FBI San Francisco
San Francisco Media Office
media.sf@fbi.gov
March 6, 2019

FBI San Francisco Warns the Public of the Dangers of SIM Swapping

Criminals Are Targeting Victims with Cryptocurrency and Other Digital Currency Accounts

SAN FRANCISCO—The San Francisco Division of the Federal Bureau of Investigation (FBI) is seeking to warn potential victims of SIM swapping. Criminal actors engage in SIM swapping for the purpose of gaining access to the victim’s digital currency accounts. Most of the individuals targeted are heavy investors in or early adopters of cryptocurrency.

“The FBI has seen an increase in the use of SIM swapping by criminals to steal digital currency using information found on social media. This includes personally identifying information or details about the victim’s digital currency accounts,” said Special Agent in Charge John F. Bennett of the FBI San Francisco Division. “The FBI wants to help individuals make themselves harder targets and, if they are victimized, to quickly regain control of their accounts to mitigate any potential harm. The FBI and our local law enforcement partners will investigate the culprits behind SIM swapping and bring these criminals to justice.”

Generally, the attackers follow this pattern:

  • Identify the victim: Identify a victim likely to own a large amount of digital currency, particularly cryptocurrency. Identify the victim’s mobile telephone number and the mobile phone carrier.
  • Swap the SIM card: Socially engineer a customer service representative from the mobile phone company in order to port the victim’s phone number to a SIM card and phone in the control of the attackers.
  • Password resets: Initiate password resets on the victim’s email, cloud storage, and social media accounts (password resets usually accomplished by text messages to the victim’s telephone number).
  • Access accounts: Gain access to the victim’s accounts and identify digital currency keys, wallets, and accounts that may be stored in them. Defeat any SMS-based or mobile application-based two-factor authentication on any accounts with control of the victim’s phone number.
  • Steal currency: Transfer the digital currency out of the victim’s account into accounts controlled by the attackers.
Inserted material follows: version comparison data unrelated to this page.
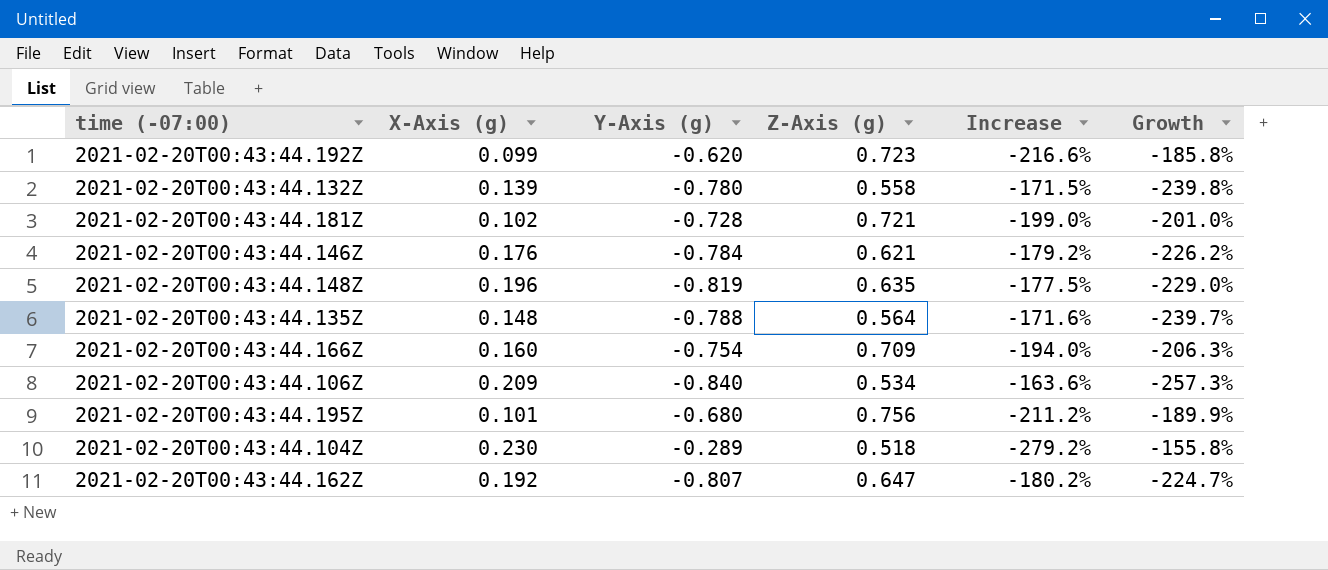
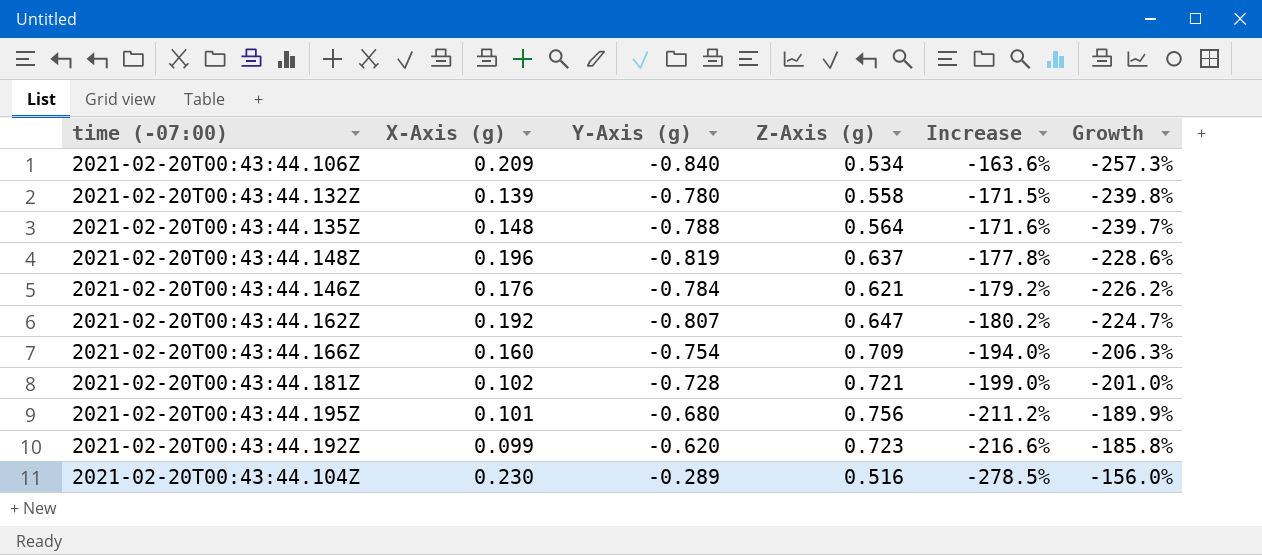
row order: none -> Increase descending
2021-02-20T00:43:44.148Z | Z-Axis (g): 0.635 -> 0.637
2021-02-20T00:43:44.148Z | Increase: -177.5% -> -177.8%
2021-02-20T00:43:44.148Z | Growth: -229.0% -> -228.6%
2021-02-20T00:43:44.104Z | Z-Axis (g): 0.518 -> 0.516
2021-02-20T00:43:44.104Z | Increase: -279.2% -> -278.5%
2021-02-20T00:43:44.104Z | Growth: -155.8% -> -156.0%

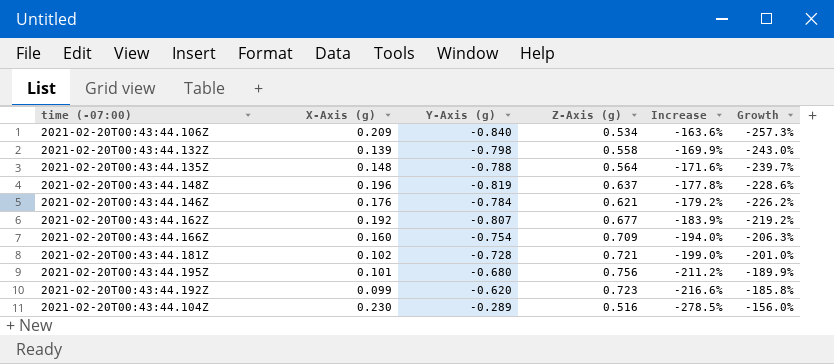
2021-02-20T00:43:44.132Z | Y-Axis (g): -0.780 -> -0.798
2021-02-20T00:43:44.132Z | Increase: -171.5% -> -169.9%
2021-02-20T00:43:44.132Z | Growth: -239.8% -> -243.0%
2021-02-20T00:43:44.162Z | Z-Axis (g): 0.647 -> 0.677
2021-02-20T00:43:44.162Z | Increase: -180.2% -> -183.9%
2021-02-20T00:43:44.162Z | Growth: -224.7% -> -219.2%

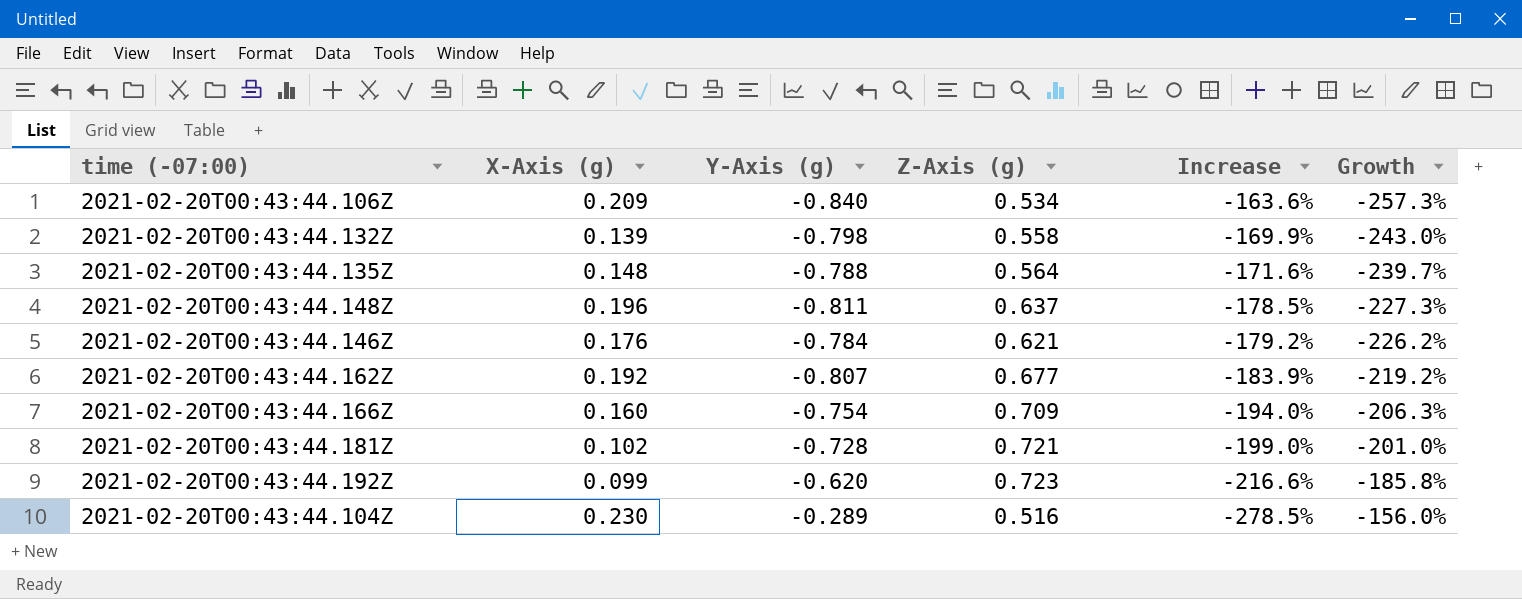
row 2021-02-20T00:43:44.195Z: 0.101 | -0.680 | 0.756 | -211.2% | -189.9% -> none
2021-02-20T00:43:44.148Z | Y-Axis (g): -0.819 -> -0.811
2021-02-20T00:43:44.148Z | Increase: -177.8% -> -178.5%
2021-02-20T00:43:44.148Z | Growth: -228.6% -> -227.3%

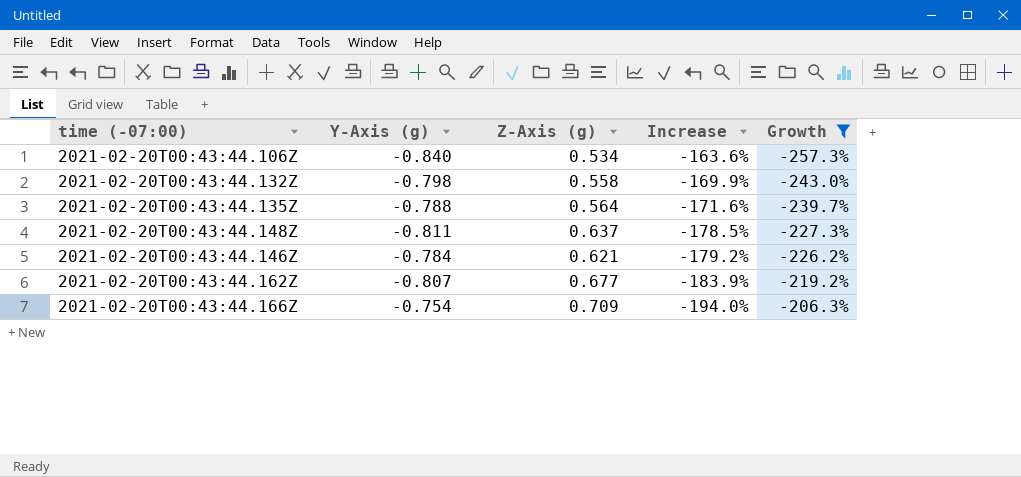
filter: none -> Growth <= -206.3%
column X-Axis (g) | position: 2 -> none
The FBI recommends that the public take these measures to prevent becoming a victim:

  • Protect your personal information: Avoid posting personal data online, such as your mobile phone number, address, or other personal information. Bad actors often do significant information gathering before attempting to compromise a target. Do not leave important documents or information in your email account (e.g., digital currency private keys, documents with your social security number, or photo copies of a driver’s license).
  • Protect your financial information: Avoid posting information online about your financial assets (including cryptocurrency), especially on any social media websites and forums.
  • Take precautions with your mobile service provider: Call your mobile service provider and place a PIN on your account; only individuals with the PIN should be able to make any changes on the account. In addition, place a note on the account that mandates any change to the account must be done in-person at a physical location.
  • Use unique passwords: Secure online accounts with unique passwords—preferably passphrases—and do not re-use the same password across each account.
  • Use two-factor authentication apps or physical security keys: Activate two-factor authentication on every online account when possible; preferably using a standalone authentication app such as Google Authenticator instead of SMS. A physical security key is even better.

If you suspect that you may be a victim of SIM swapping, the FBI recommends that you take several steps to mitigate any harm and report the incident to law enforcement:

  • Access your accounts: Attempt to access your online accounts as soon as possible from a secure location or connection and change your password. Email accounts are normally targeted first.
  • Call your bank: Call your financial institutions to place an alert on your accounts for suspicious login attempts.
  • Look for unusual activity: Once online accounts have been re-established, view your recent activity to check for any unusual activity. Check for unknown devices associated with the account. Save any indicators of suspicious activity so you can report them to law enforcement.
  • Call your mobile service provider: Report the incident to a physical location for your mobile service provider after your online accounts have been remediated. Attempt to ascertain when the SIM was ported to a new phone and gather the SIM card number and IMEI from the mobile provider. Save any bad actor SIM and mobile phone information to report to law enforcement.
  • Call law enforcement: Report the incident to the FBI or your local police department.

The public can report all suspicious activity to the FBI San Francisco Division at tips.fbi.gov or by calling 415-553-7400.